= Task objective =
Copy each record exactly as it reads, leaving out any pictures it holds.

= Given records =
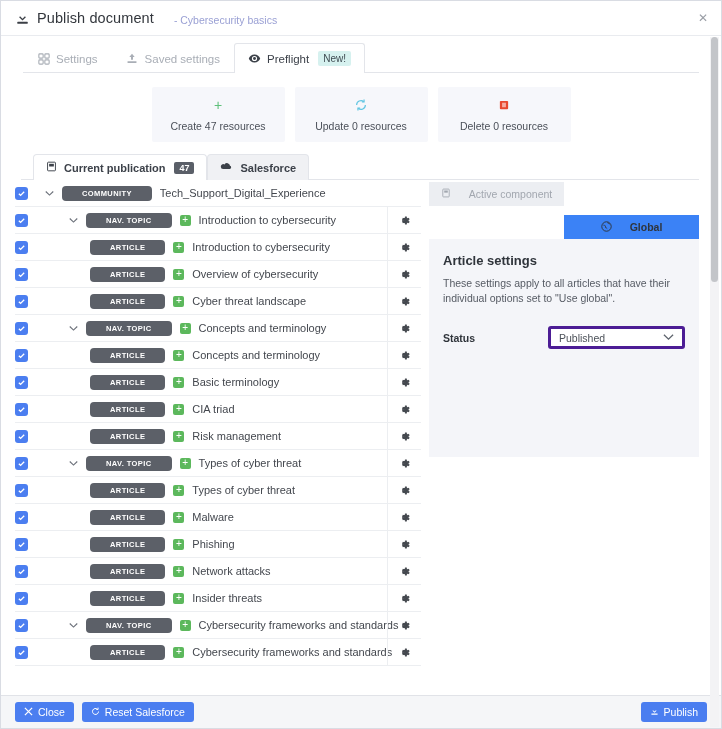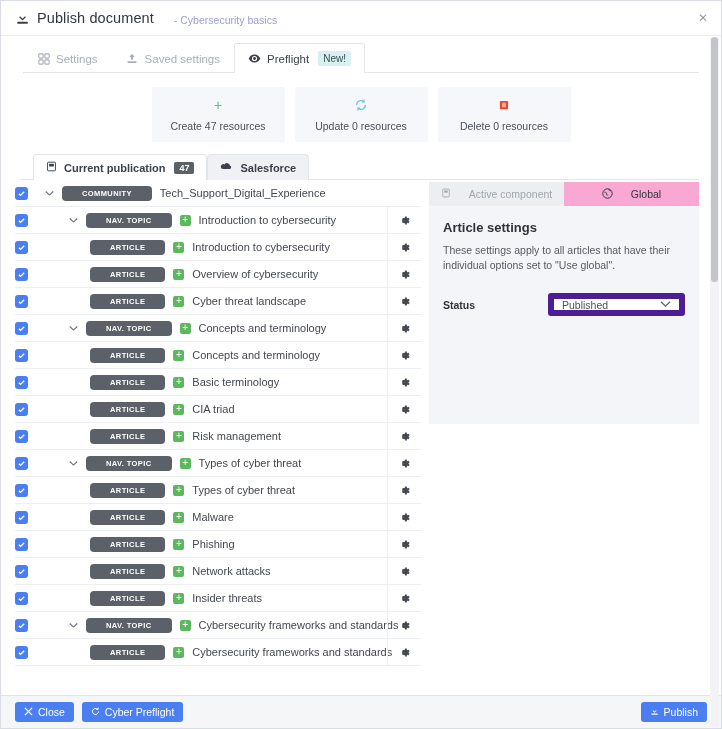--- a/index.html
+++ b/index.html
@@ -157,30 +157,30 @@
   
   .sp { flex: none; }
 
   
   .rtabs { display: flex; margin-top: 2px; }
   .rtab {
     flex: 1; height: 24px; display: flex; align-items: center; justify-content: center;
     gap: 18px; font-size: 10.5px; cursor: pointer;
   }
   .rtab.inactive { background: #eceef2; color: #a2a7af; }
-  .rtab.sel { background: #f9a8d4; color: #2f343b; font-weight: normal; }
+  .rtab.sel { background: #3b82f6; color: #2f343b; font-weight: bold; margin-top: 33px; }
   .rpanel {
     background: #f4f5f9; padding: 14px 14px 18px 14px; height: 218px;
   }
   .rtitle { font-size: 13px; font-weight: bold; color: #2f343b; margin-bottom: 8px; }
   .rdesc { font-size: 10.5px; color: #565b64; line-height: 1.45; margin-bottom: 20px; }
   .field { display: flex; align-items: center; }
   .flabel { font-size: 10.5px; font-weight: bold; color: #2f343b; width: 105px; }
   .select {
-    flex: 1; height: 23px; background: #ffffff; border: 6px solid #4c1d95;
+    flex: 1; height: 23px; background: #ffffff; border: 3px solid #4c1d95;
     border-radius: 3px; display: flex; align-items: center; justify-content: space-between;
     padding: 0 8px; font-size: 10.5px; color: #4d525a; cursor: pointer;
   }
   .chev { font-size: 9px; color: #5d636c; }
 
   
   .footer {
     height: 33px; min-height: 33px; background: #f5f6f8;
     border-top: 1px solid #e1e3e8;
     display: flex; align-items: center; padding: 0 14px;
@@ -713,21 +713,21 @@
       </span>
       <span>Close</span>
     </div>
     <div class="btn">
       <span>
         <svg viewBox="0 0 12 12" fill="none" stroke="currentColor" stroke-width="1.3" width="9" height="9">
           <path d="M10 6a4 4 0 1 1-1.3-3"></path>
             <path d="M9.4 .8v2.5H7"></path>
         </svg>
       </span>
-      <span>Cyber Preflight</span>
+      <span>Reset Salesforce</span>
     </div>
     <div class="spacer"></div>
     <div class="btn" style="margin-right:0">
       <span>
         <svg viewBox="0 0 16 16" fill="currentColor" width="9" height="9">
           <path d="M8 1v7.2L5.4 5.6 4.4 6.6 8 10.2l3.6-3.6-1-1L8 8.2V1z"></path>
           <rect x="2.5" y="11.5" width="11" height="2.2" rx=".4"></rect>
         </svg>
       </span>
       <span>Publish</span>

= Solution below =
--- a/index.html
+++ b/index.html
@@ -157,30 +157,30 @@
   
   .sp { flex: none; }
 
   
   .rtabs { display: flex; margin-top: 2px; }
   .rtab {
     flex: 1; height: 24px; display: flex; align-items: center; justify-content: center;
     gap: 18px; font-size: 10.5px; cursor: pointer;
   }
   .rtab.inactive { background: #eceef2; color: #a2a7af; }
-  .rtab.sel { background: #f9a8d4; color: #2f343b; font-weight: normal; }
+  .rtab.sel { background: #3b82f6; color: #2f343b; font-weight: bold; margin-top: 33px; }
   .rpanel {
     background: #f4f5f9; padding: 14px 14px 18px 14px; height: 218px;
   }
   .rtitle { font-size: 13px; font-weight: bold; color: #2f343b; margin-bottom: 8px; }
   .rdesc { font-size: 10.5px; color: #565b64; line-height: 1.45; margin-bottom: 20px; }
   .field { display: flex; align-items: center; }
   .flabel { font-size: 10.5px; font-weight: bold; color: #2f343b; width: 105px; }
   .select {
-    flex: 1; height: 23px; background: #ffffff; border: 6px solid #4c1d95;
+    flex: 1; height: 23px; background: #ffffff; border: 3px solid #4c1d95;
     border-radius: 3px; display: flex; align-items: center; justify-content: space-between;
     padding: 0 8px; font-size: 10.5px; color: #4d525a; cursor: pointer;
   }
   .chev { font-size: 9px; color: #5d636c; }
 
   
   .footer {
     height: 33px; min-height: 33px; background: #f5f6f8;
     border-top: 1px solid #e1e3e8;
     display: flex; align-items: center; padding: 0 14px;
@@ -713,21 +713,21 @@
       </span>
       <span>Close</span>
     </div>
     <div class="btn">
       <span>
         <svg viewBox="0 0 12 12" fill="none" stroke="currentColor" stroke-width="1.3" width="9" height="9">
           <path d="M10 6a4 4 0 1 1-1.3-3"></path>
             <path d="M9.4 .8v2.5H7"></path>
         </svg>
       </span>
-      <span>Cyber Preflight</span>
+      <span>Reset Salesforce</span>
     </div>
     <div class="spacer"></div>
     <div class="btn" style="margin-right:0">
       <span>
         <svg viewBox="0 0 16 16" fill="currentColor" width="9" height="9">
           <path d="M8 1v7.2L5.4 5.6 4.4 6.6 8 10.2l3.6-3.6-1-1L8 8.2V1z"></path>
           <rect x="2.5" y="11.5" width="11" height="2.2" rx=".4"></rect>
         </svg>
       </span>
       <span>Publish</span>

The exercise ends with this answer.